++++ EXERCISE DATA ++++

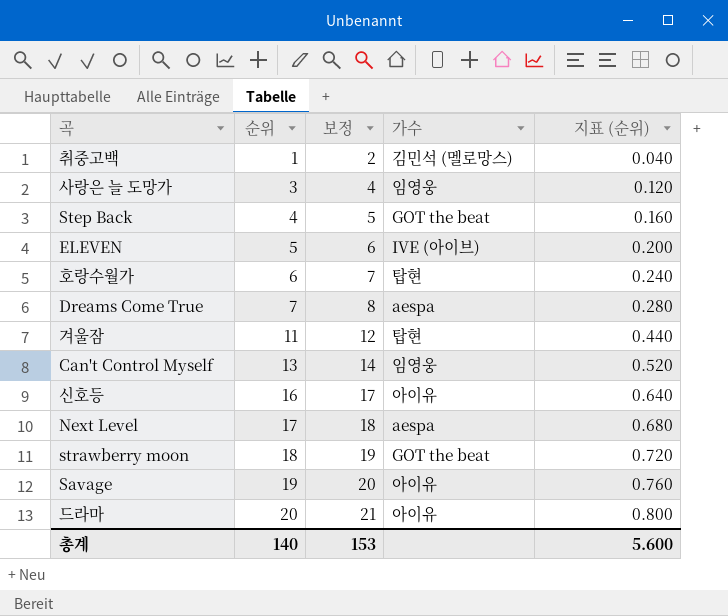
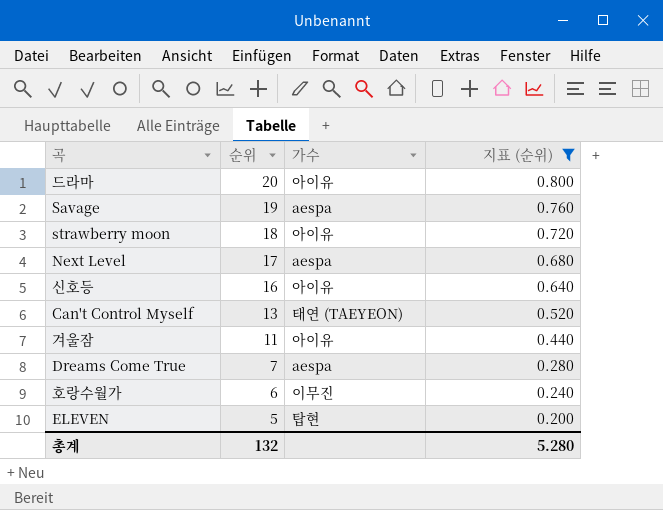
filter: none -> 지표 (순위) >= 0.200
row order: 순위 ascending -> 순위 descending
column 보정 | formula: [순위] + 1 -> none
Savage | 가수: 아이유 -> aespa
strawberry moon | 가수: GOT the beat -> 아이유
Can't Control Myself | 가수: 임영웅 -> 태연 (TAEYEON)
겨울잠 | 가수: 탑현 -> 아이유
호랑수월가 | 가수: 탑현 -> 이무진
ELEVEN | 가수: IVE (아이브) -> 탑현
총계 | 순위: 140 -> 132
총계 | 지표 (순위): 5.600 -> 5.280

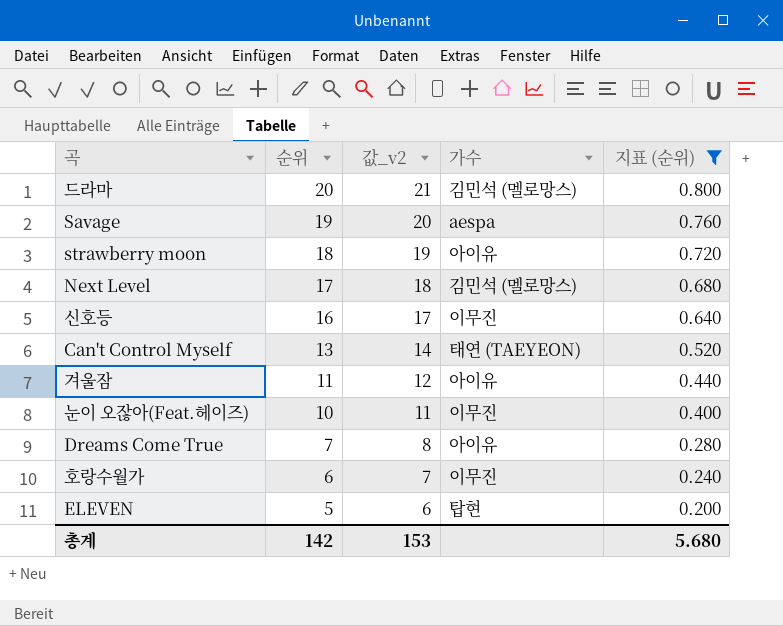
column 값_v2 | formula: none -> [순위] + 1
드라마 | 가수: 아이유 -> 김민석 (멜로망스)
Next Level | 가수: aespa -> 김민석 (멜로망스)
신호등 | 가수: 아이유 -> 이무진
row 눈이 오잖아(Feat.헤이즈): none -> 10 | 11 | 이무진 | 0.400
Dreams Come True | 가수: aespa -> 아이유
총계 | 순위: 132 -> 142
총계 | 지표 (순위): 5.280 -> 5.680

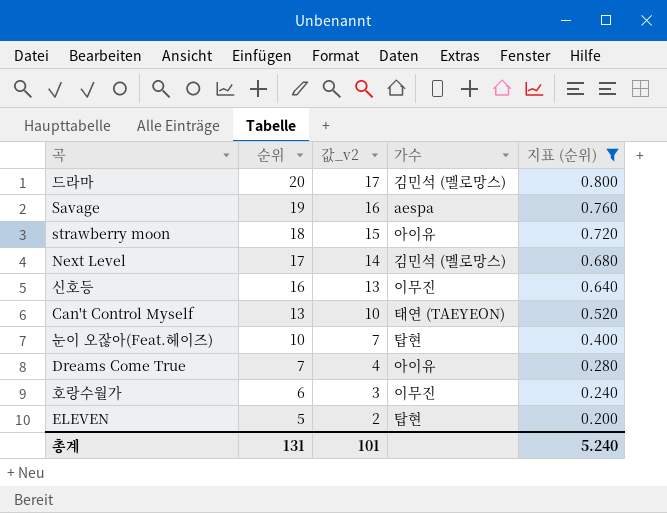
column 값_v2 | formula: [순위] + 1 -> [순위] - 3
row 겨울잠: 11 | 12 | 아이유 | 0.440 -> none
눈이 오잖아(Feat.헤이즈) | 가수: 이무진 -> 탑현
총계 | 순위: 142 -> 131
총계 | 값_v2: 153 -> 101
총계 | 지표 (순위): 5.680 -> 5.240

++++

> [PROBLEM REQUIREMENTS]: Each record above needs to be copied exactly, with images left out.

> [ANSWER]:
filter: none -> 지표 (순위) >= 0.200
row order: 순위 ascending -> 순위 descending
column 보정 | formula: [순위] + 1 -> none
Savage | 가수: 아이유 -> aespa
strawberry moon | 가수: GOT the beat -> 아이유
Can't Control Myself | 가수: 임영웅 -> 태연 (TAEYEON)
겨울잠 | 가수: 탑현 -> 아이유
호랑수월가 | 가수: 탑현 -> 이무진
ELEVEN | 가수: IVE (아이브) -> 탑현
총계 | 순위: 140 -> 132
총계 | 지표 (순위): 5.600 -> 5.280

column 값_v2 | formula: none -> [순위] + 1
드라마 | 가수: 아이유 -> 김민석 (멜로망스)
Next Level | 가수: aespa -> 김민석 (멜로망스)
신호등 | 가수: 아이유 -> 이무진
row 눈이 오잖아(Feat.헤이즈): none -> 10 | 11 | 이무진 | 0.400
Dreams Come True | 가수: aespa -> 아이유
총계 | 순위: 132 -> 142
총계 | 지표 (순위): 5.280 -> 5.680

column 값_v2 | formula: [순위] + 1 -> [순위] - 3
row 겨울잠: 11 | 12 | 아이유 | 0.440 -> none
눈이 오잖아(Feat.헤이즈) | 가수: 이무진 -> 탑현
총계 | 순위: 142 -> 131
총계 | 값_v2: 153 -> 101
총계 | 지표 (순위): 5.680 -> 5.240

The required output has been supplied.